The client already had all the production assets and the script defined, so it was up to me to gather all the information available, and define what was needed to start building this voice app.
After a kick-off call with the clients, I identified some opportunities for a discovery phase, with the goal to gather useful information about the business goals and the potential users before starting to build the product.
With the requirements gathered from the clients, I defined the following process:
The outcomes from the stakeholder interviews allowed me to identify the business goals of the stakeholders, but I noticed some gaps that were missing from the user’s side. Unfortunately, I was not able to have access to the potential users, so I decided to conduct a Proto-Personas workshop with the assumptions and information that we knew.
I conducted a remote workshop with the stakeholders for building Proto-Personas, given that I couldn’t have access to interview potential users.

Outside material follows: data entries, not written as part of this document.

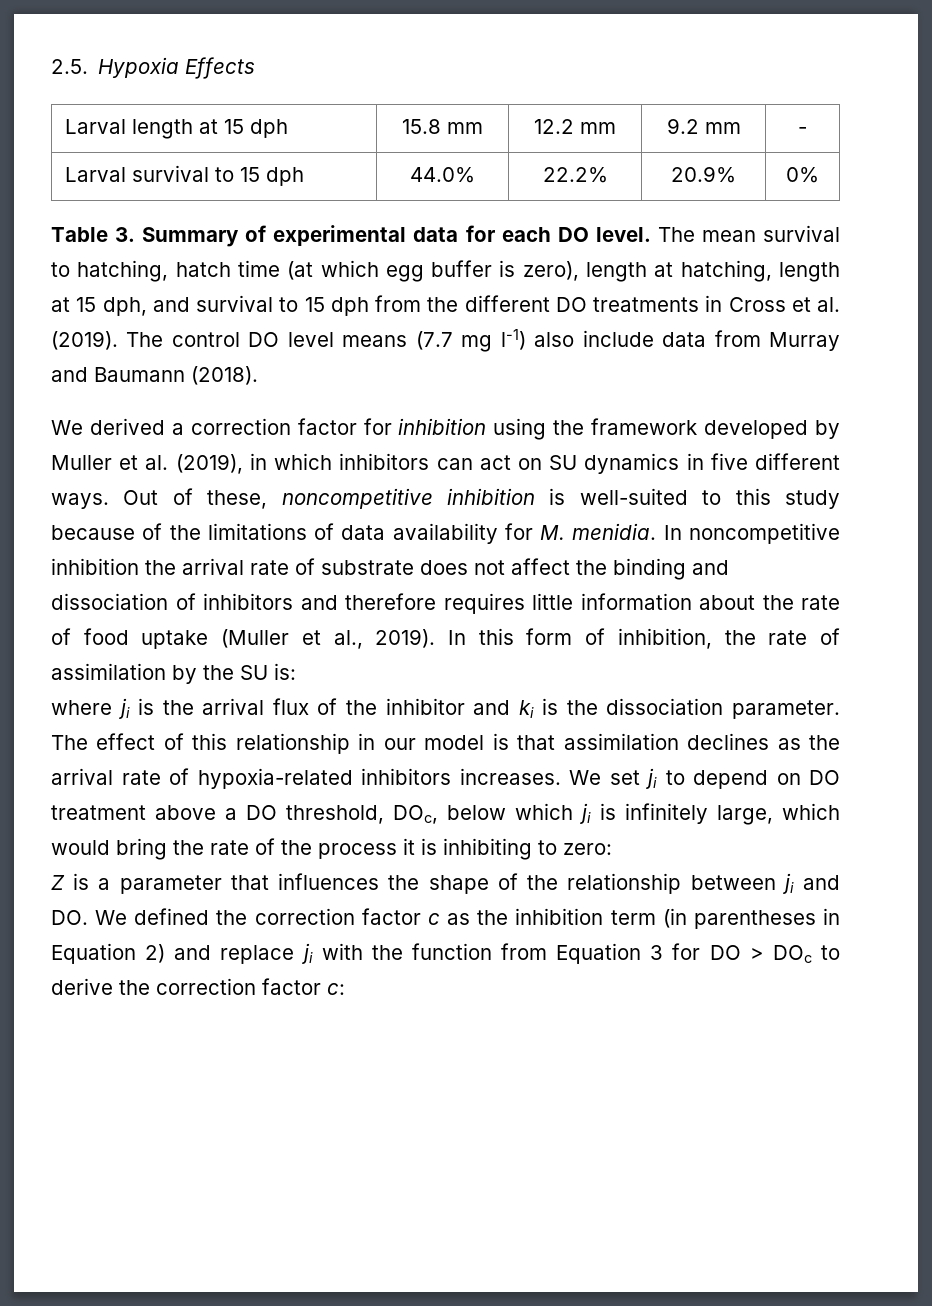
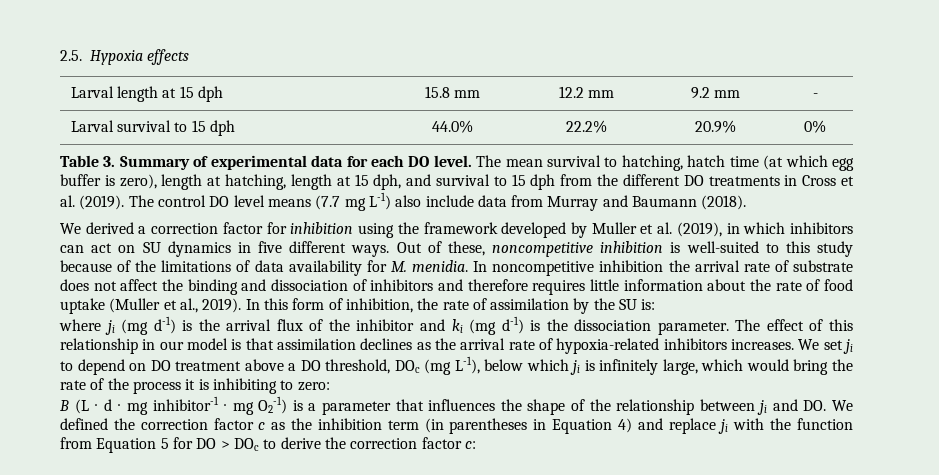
- 2.5. Hypoxia Effects
+ 2.5. Hypoxia effects
- The control DO level means (7.7 mg l-1) also include data from Murray and Baumann (2018).
+ The control DO level means (7.7 mg L-1) also include data from Murray and Baumann (2018).
- where ji is the arrival flux of the inhibitor and ki is the dissociation parameter.
+ where ji (mg d-1) is the arrival flux of the inhibitor and ki (mg d-1) is the dissociation parameter.
- We set ji to depend on DO treatment above a DO threshold, DOc, below which ji is infinitely large, which would bring the rate of the process it is inhibiting to zero:
+ We set ji to depend on DO treatment above a DO threshold, DOc (mg L-1), below which ji is infinitely large, which would bring the rate of the process it is inhibiting to zero:
- Z is a parameter that influences the shape of the relationship between ji and DO. We defined the correction factor c as the inhibition term (in parentheses in Equation 2) and replace ji with the function from Equation 3 for DO > DOc to derive the correction factor c:
+ B (L ∙ d ∙ mg inhibitor-1 ∙ mg O2-1) is a parameter that influences the shape of the relationship between ji and DO. We defined the correction factor c as the inhibition term (in parentheses in Equation 4) and replace ji with the function from Equation 5 for DO > DOc to derive the correction factor c:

Stakeholders had identified two potential “profiles” that would use this product, so that was our starting point. They thought first of building their own “activation experiences” inside malls, so we built that Proto-Persona first. Then, they thought of the users that would download the skill in their own devices, so we built that profile as a secondary user.
As we were discussing and making progress, stakeholders noticed that their main potential users should be the ones that would download the skill in their own devices, so we shifted focus over those kind of potential users. This was because their business goals were more focused on gaining “viral” awareness, so they wanted to define an MVP that would be an awesome experience for these specific users.
With that information defined, I was able to start defining something similar to a User Flow, but more suited for the needs of this particular challenge. I named it Conversational & Smart Things flow, in which I first mapped the logic behind the narrative and its different paths. Then, I added another lane to that map in which I would define the touch points of the user with the product.
Finally, I added some timestamps for a nice-to-have functionality which involved smart things triggered by some events in the story narrative. We found that this improved a lot the experience of the story, so we decided to go ahead an implement this too!
We were able to deliver an amazing experience for the users, because there were many positive comments published in the Amazon Skill Store profile page. Talking about the stakeholders, they were very happy because we surpassed their expectations. As they were from the marketing area of the company, they were looking for metrics about usage, downloads and positive comments from the users.
I was amazed of what we achieved as a team. The discovery phase was crucial for having strong foundations, and the flows facilitated the development and the conversation between me, dev team, stakeholders and testing. Once we tested the final product along with the smart things connected, we were blown away about the overall experience!
I’m very happy that I had the chance of being part of this project. I hope I can be part of more projects like this in the future!